[Opening Provided material section]

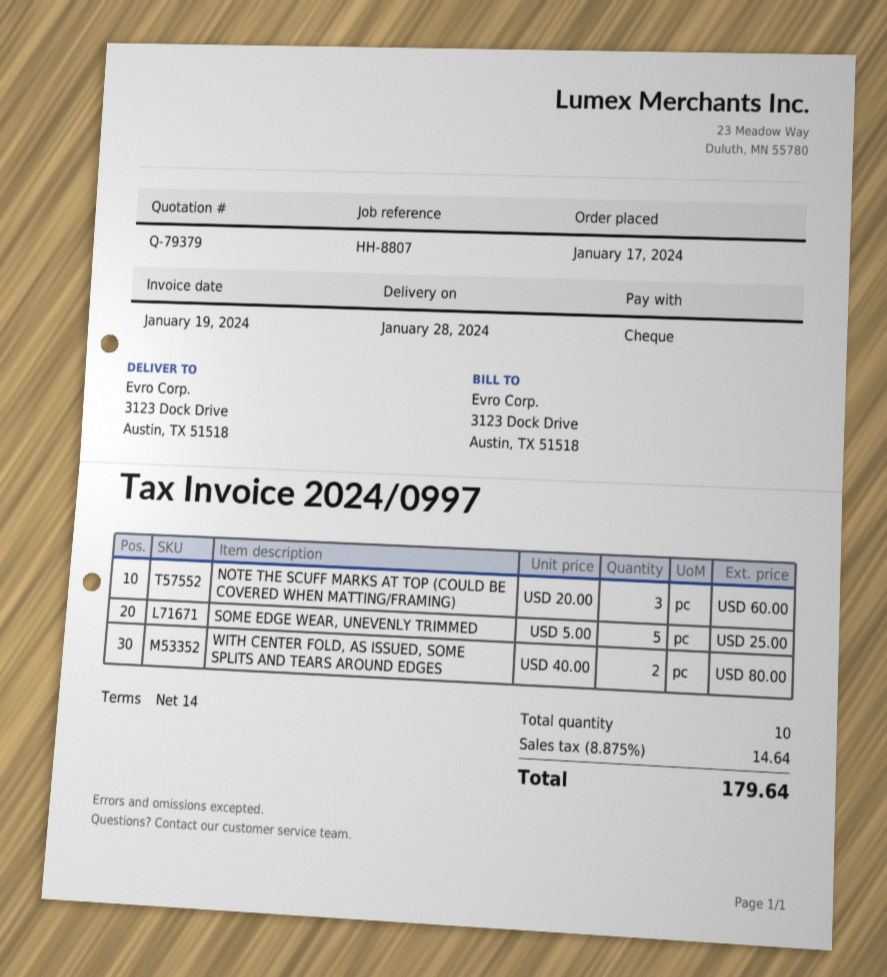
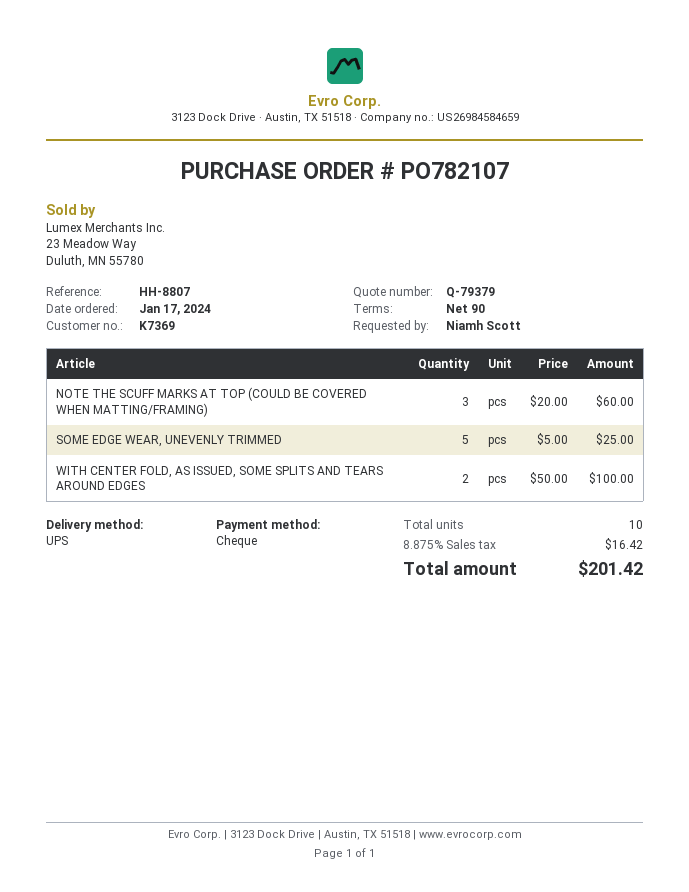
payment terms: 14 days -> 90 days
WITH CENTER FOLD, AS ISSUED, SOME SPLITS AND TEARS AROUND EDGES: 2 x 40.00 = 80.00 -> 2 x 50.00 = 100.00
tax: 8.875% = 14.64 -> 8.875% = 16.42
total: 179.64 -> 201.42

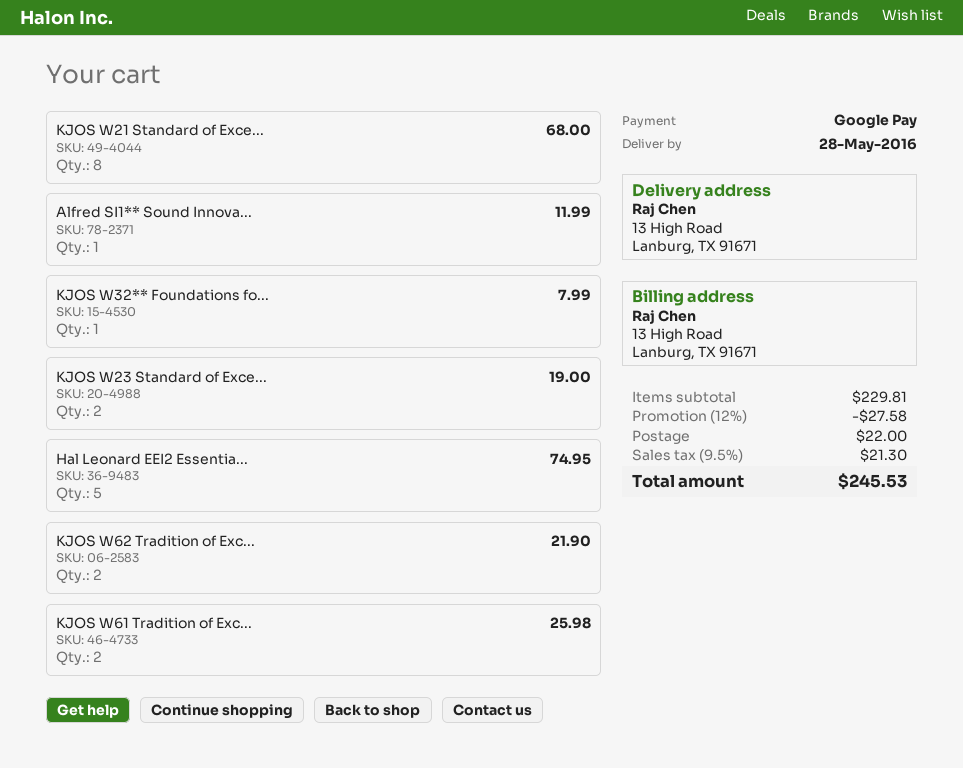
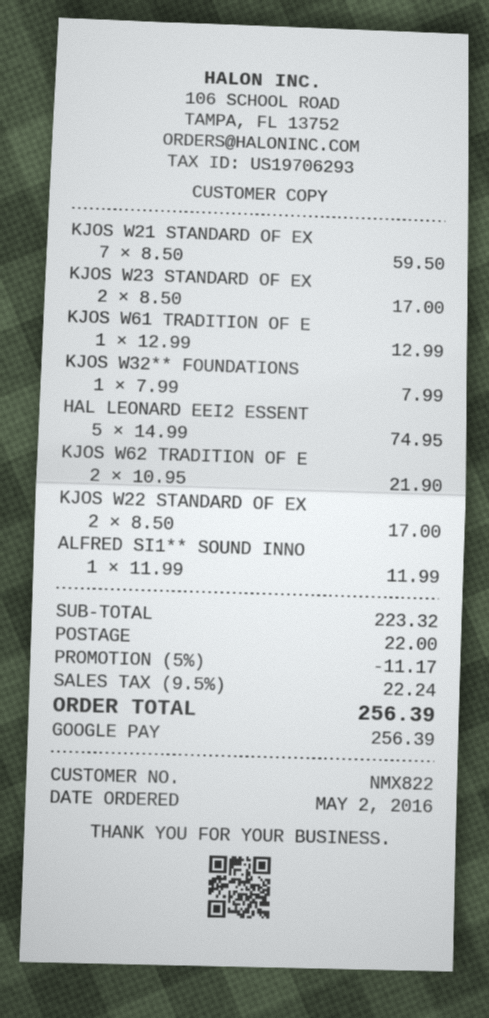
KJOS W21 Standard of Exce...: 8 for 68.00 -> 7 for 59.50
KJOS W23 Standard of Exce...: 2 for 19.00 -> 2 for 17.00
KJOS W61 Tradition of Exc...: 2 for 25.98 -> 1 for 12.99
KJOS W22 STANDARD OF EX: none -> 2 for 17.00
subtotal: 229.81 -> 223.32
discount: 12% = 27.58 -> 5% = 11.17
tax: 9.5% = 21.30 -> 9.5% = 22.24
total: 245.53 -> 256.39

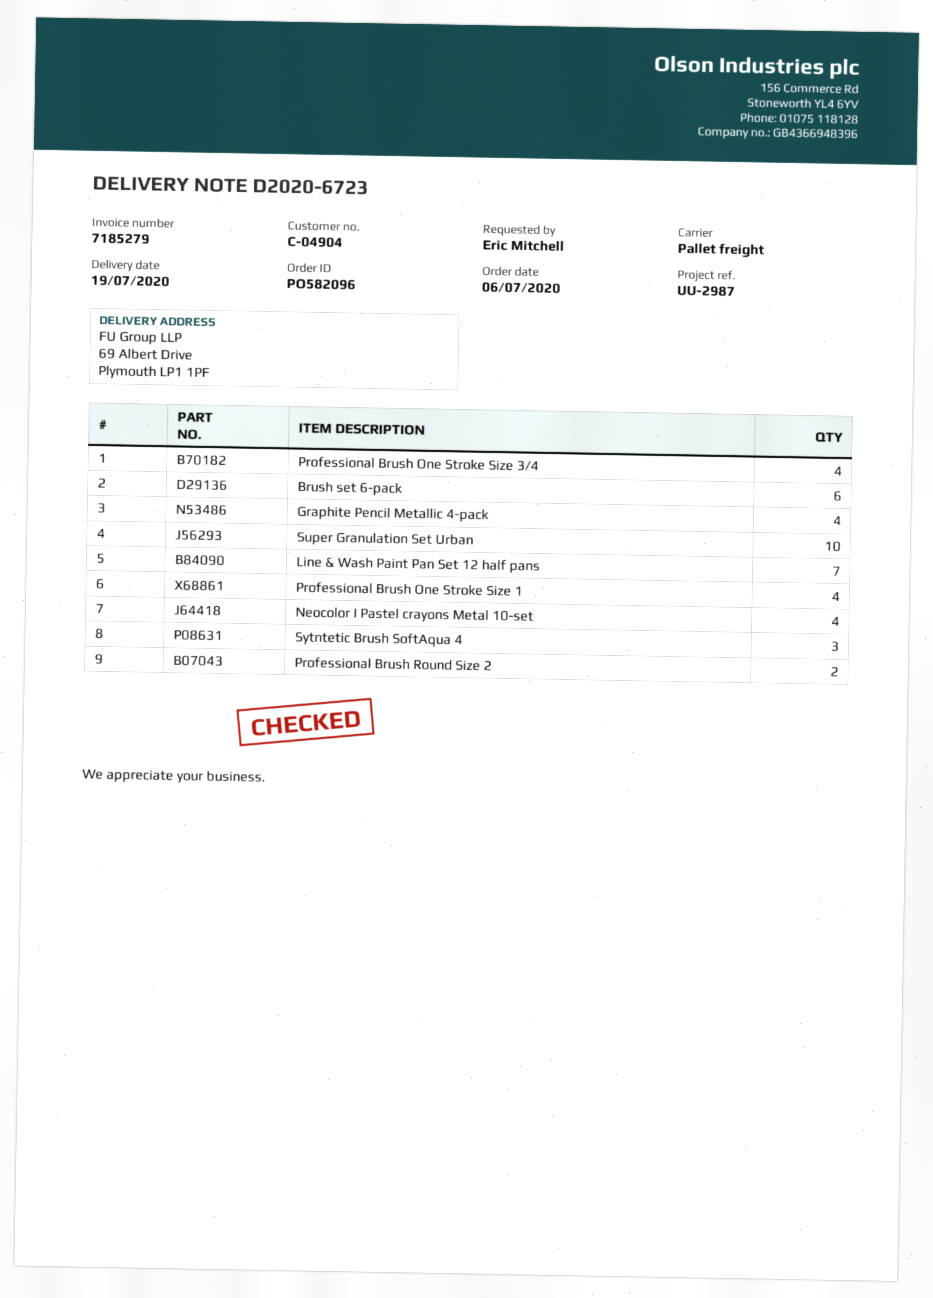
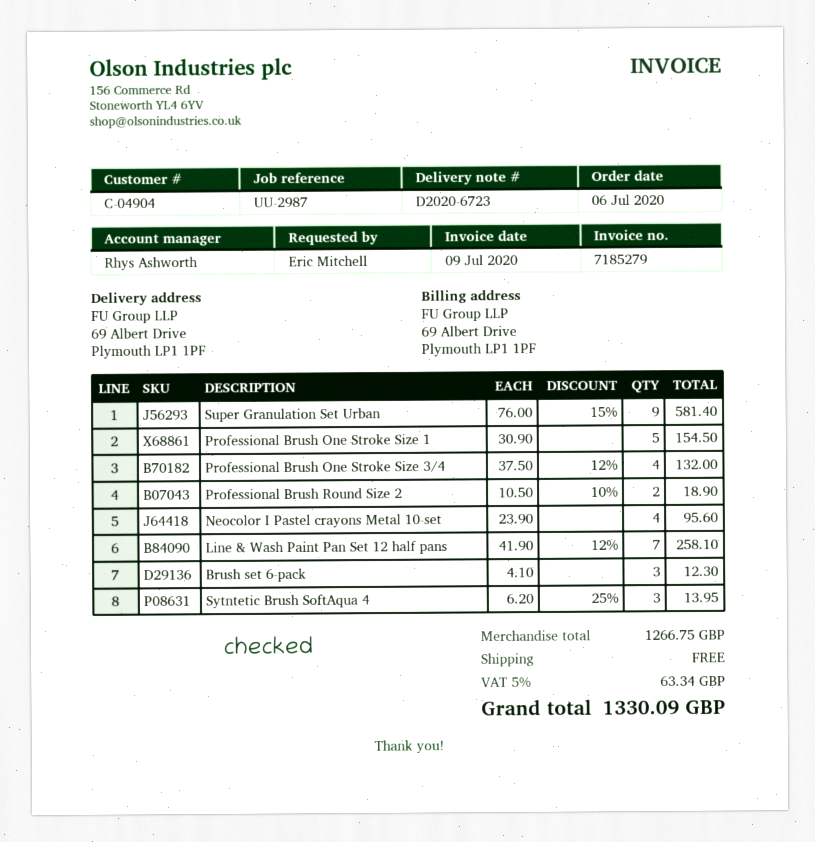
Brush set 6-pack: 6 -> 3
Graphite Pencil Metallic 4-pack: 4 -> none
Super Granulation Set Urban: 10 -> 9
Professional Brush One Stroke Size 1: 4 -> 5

[Closing Provided material section]

Work task ▸ Repeat the listing word for word, but without its pictures.

Task result ▸
payment terms: 14 days -> 90 days
WITH CENTER FOLD, AS ISSUED, SOME SPLITS AND TEARS AROUND EDGES: 2 x 40.00 = 80.00 -> 2 x 50.00 = 100.00
tax: 8.875% = 14.64 -> 8.875% = 16.42
total: 179.64 -> 201.42

KJOS W21 Standard of Exce...: 8 for 68.00 -> 7 for 59.50
KJOS W23 Standard of Exce...: 2 for 19.00 -> 2 for 17.00
KJOS W61 Tradition of Exc...: 2 for 25.98 -> 1 for 12.99
KJOS W22 STANDARD OF EX: none -> 2 for 17.00
subtotal: 229.81 -> 223.32
discount: 12% = 27.58 -> 5% = 11.17
tax: 9.5% = 21.30 -> 9.5% = 22.24
total: 245.53 -> 256.39

Brush set 6-pack: 6 -> 3
Graphite Pencil Metallic 4-pack: 4 -> none
Super Granulation Set Urban: 10 -> 9
Professional Brush One Stroke Size 1: 4 -> 5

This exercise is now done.